= Common area maintenance charges =

Charges in US commercial real estate leases

Common area maintenance charges (CAM) are one of the net charges billed to tenants in a commercial triple net (NNN) lease, and are paid by tenants to the landlord of a commercial property. A CAM charge is an additional rent, charged on top of base rent, and is mainly composed of maintenance fees for work performed on the common area of a property

Each tenant pays their pro rata share of a property's total CAM charges, which prorated share is the percentage of the tenant's rented square footage of the total, rentable square footage of the property.

A common example of a CAM item is the cost of cleaning the walkways in a shopping mall. It is assumed that every tenant benefits from a clean environment, and should share in that cost. An example of a CAM that is charged to only a subset of tenants might be the charges for cleaning the food court area, where all of the vendors in the court collectively cover the higher cost of cleaning the tables on a frequent schedule.

== Breakdown of charges ==

Landlord and Tenant negotiate CAM charges before signing the lease, so the charges vary from lease to lease, and operating costs that can be billed as CAM charges by the landlord vary from tenant to tenant. Generally, landlords want CAM charges defined so broadly that they can pass through a majority of their operating expenses to tenants. The tenant generally wants CAM charges defined narrowly in hopes that the landlord pays a majority of the operating costs.

Examples of services often billed to tenants as CAM charges include portering, parking lot striping, parking lot lighting, and landscaping.
CAM charges can be broken into two subcategories—controllable and uncontrollable. Uncontrollable CAM charges are taxes, security costs, utilities, and snow removal expenses. All other expenses charged as a CAM charge are considered controllable.

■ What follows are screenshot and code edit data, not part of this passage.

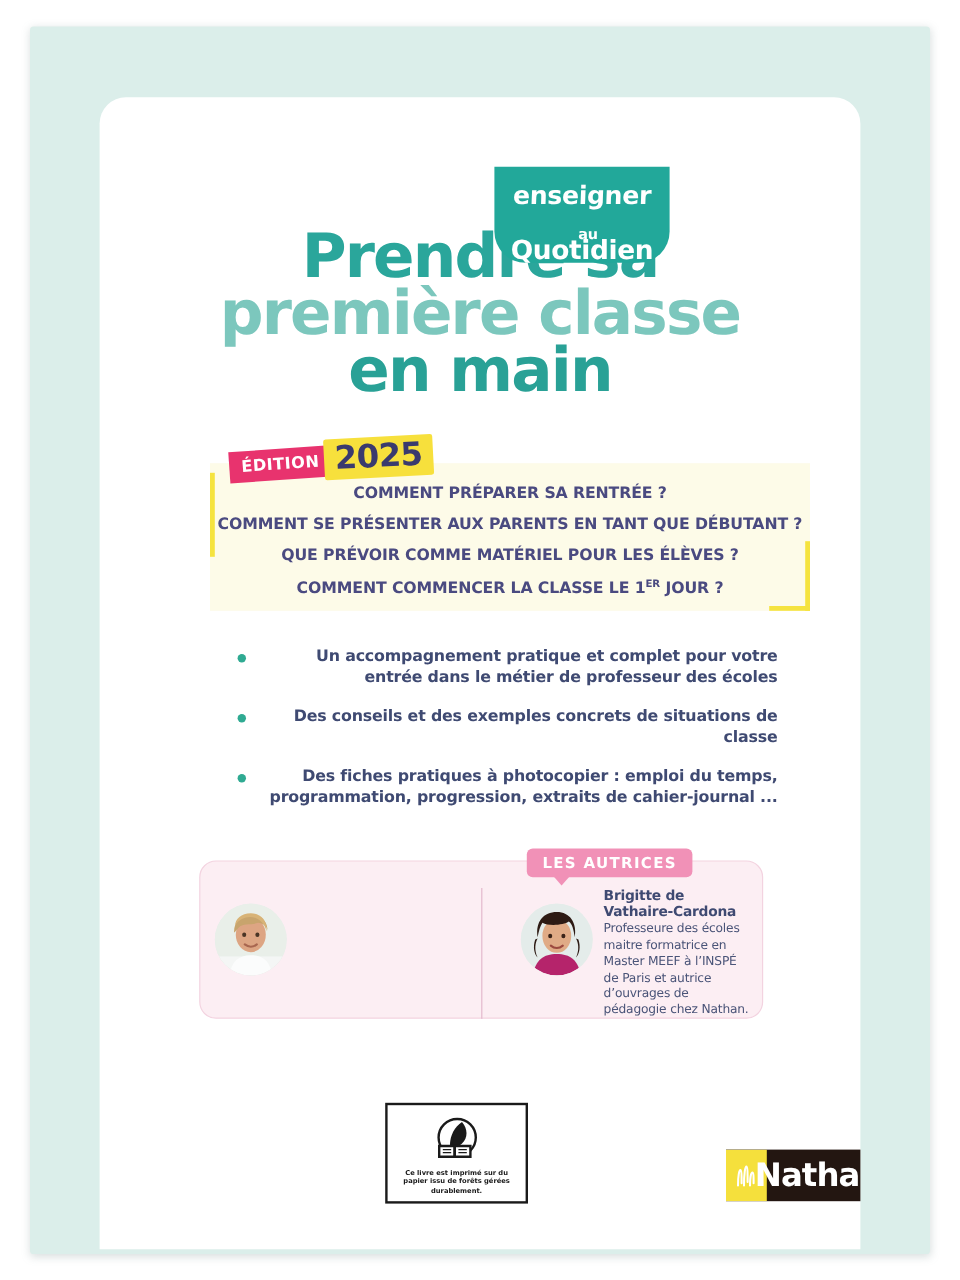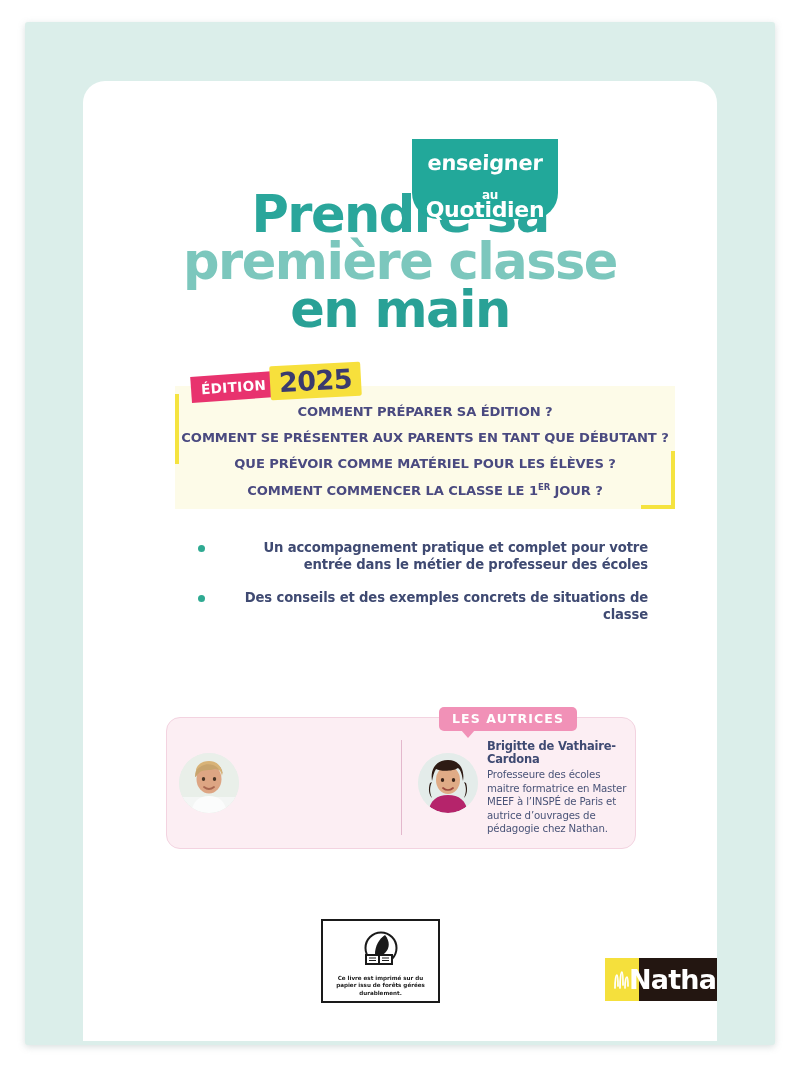--- a/index.html
+++ b/index.html
@@ -381,7 +381,7 @@
       <div class="q-bracket-br"></div>
       <div class="q-bracket-br-h"></div>
       <div class="q-list">
-        <span class="q-item">COMMENT PRÉPARER SA ÉDITION ?</span>
+        <span class="q-item">COMMENT PRÉPARER SA RENTRÉE ?</span>
         <span class="q-item">COMMENT SE PRÉSENTER AUX PARENTS EN TANT QUE DÉBUTANT ?</span>
         <span class="q-item">QUE PRÉVOIR COMME MATÉRIEL POUR LES ÉLÈVES ?</span>
         <span class="q-item">COMMENT COMMENCER LA CLASSE LE 1<sup>ER</sup> JOUR ?</span>

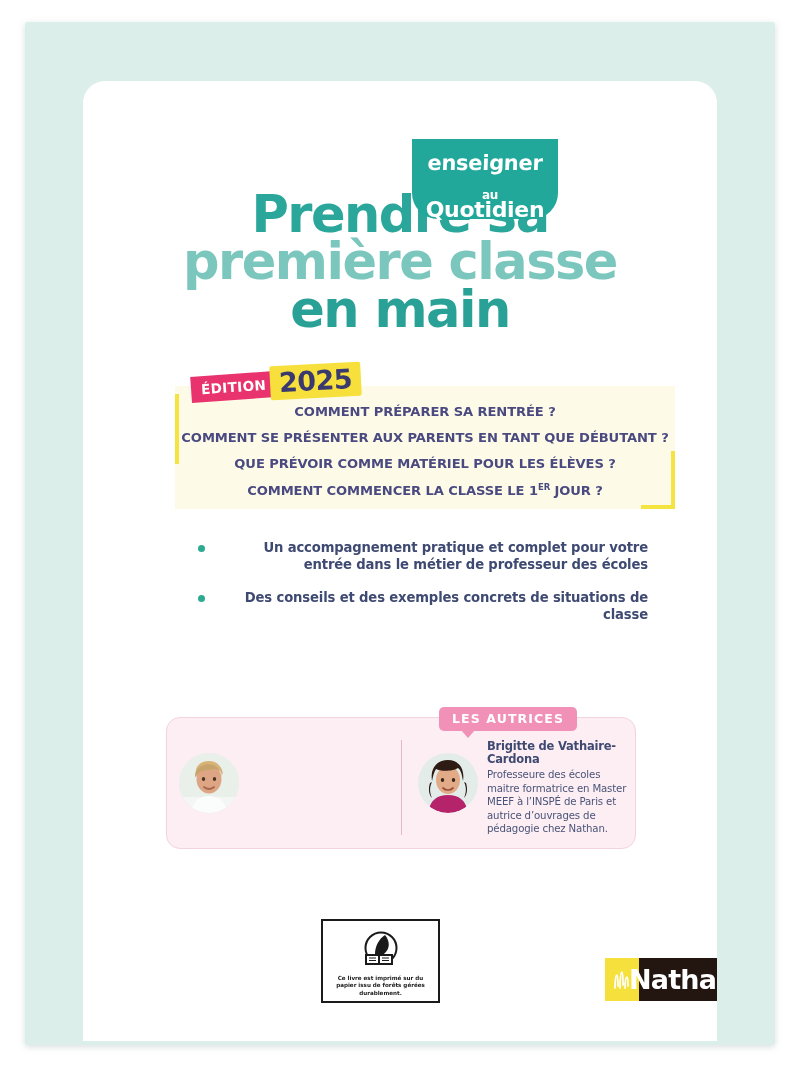--- a/index.html
+++ b/index.html
@@ -401,6 +401,10 @@
       <div class="bullet-row">
         <span class="bullet-dot"></span>
         <span class="bullet-text">Des conseils et des exemples concrets de situations de classe</span>
+      </div>
+      <div class="bullet-row">
+        <span class="bullet-dot"></span>
+        <span class="bullet-text">Des fiches pratiques à photocopier : emploi du temps, programmation, progression, extraits de cahier-journal ...</span>
       </div>
     </div>
 

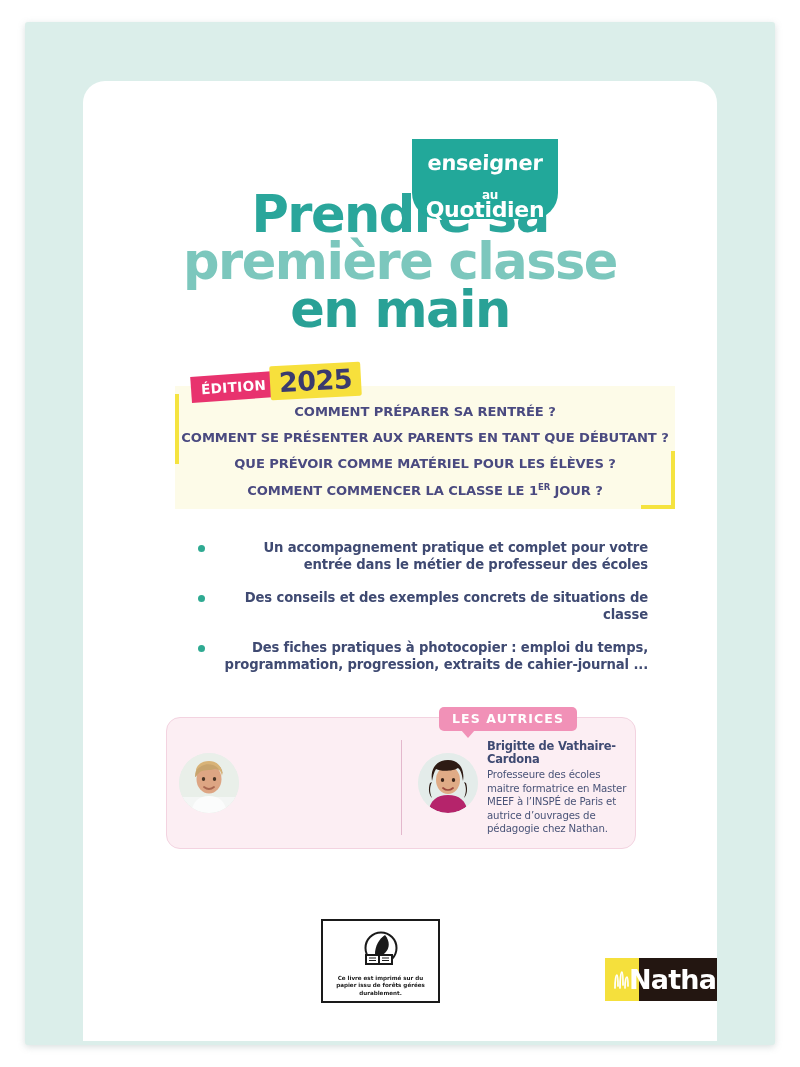--- a/index.html
+++ b/index.html
@@ -235,7 +235,7 @@
     padding: 0 6px 0 12px;
     box-sizing: border-box;
   }
-  .author-col.second { border-left: 1px solid #e3b8cc; padding-left: 16px; }
+  .author-col.second { border-left: 1px solid #e3b8cc; padding-left: 32px; }
   .avatar {
     flex: 0 0 auto;
     width: 60px; height: 60px;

In certain leases, CAM charges also consists of administrative and management fees. Administrative fees are a negotiated percentage of all costs of operating and maintaining a property. Management fees are a percentage of gross rents collected, which percentage is defined in the management agreement between the management company and ownership of the property.

== Caps and floors ==
CAM charges are subject to wide variations, as tenants move in and out and various inflationary items occur. This can make it difficult for both the tenant and landlord to predict their future cash flows with any accuracy. To address this, some leases include "cap" and "floor" terms, which limit these changes to fixed values on a year-over-year basis.

A cap on CAM charges limits the amount by which CAM charges can rise each year, and are presented as a percentage. Again, as with the CAM charges themselves, caps are also negotiated between the tenant and landlord, and thus vary from lease to lease. Caps can be cumulative or compounded, and calculated year-over-base or year-over-year.

Year-over-base caps allow the cap to raise each year by a certain, predetermined percentage of a pre-determined, initial (base) CAM charge. Year-over-year caps mean the percentage increase applies not to a base amount, but to the actual CAM charge of the previous year. Cumulative caps allow the yearly percentage increase of the CAM Cap to accumulate. Thus, a yearly 5% cap would grow the cap each year by 5%, so that the first year it was a 5% cap, the 2nd year a 10% cap, the third year 15, and so on. Compounded caps allow the yearly percentage increase of the CAM Cap to grow at a compounded rate each year.

If actual CAM charges are lower than the cap, the cap does not apply. In these cases, a floor might be used instead. Floors are useful when there is some assumption that there will be inflation in CAM charges over time, even if there is no inflation in a given year. A floor will budget in a minimum increase in the charges, with the expectation that it will lessen a more major increase in the future.

== Recoveries ==

Also known as reconciliations, true-ups, pre-bills, or billbacks, CAM Recoveries are the annual reconciliation of the actual Common Area Maintenance Charges for a fiscal year versus the monthly charges billed to the tenant.

The monthly CAM charges a tenant pays as a part of the rent are actually estimates of that tenant's monthly, pro-rated CAM charge for the current fiscal year. The estimate is created from a property's budget by the property manager. After the fiscal year ends, an audit is done of the paid CAM charges versus the actual CAM charges, and the difference is either paid to the landlord, or the tenant.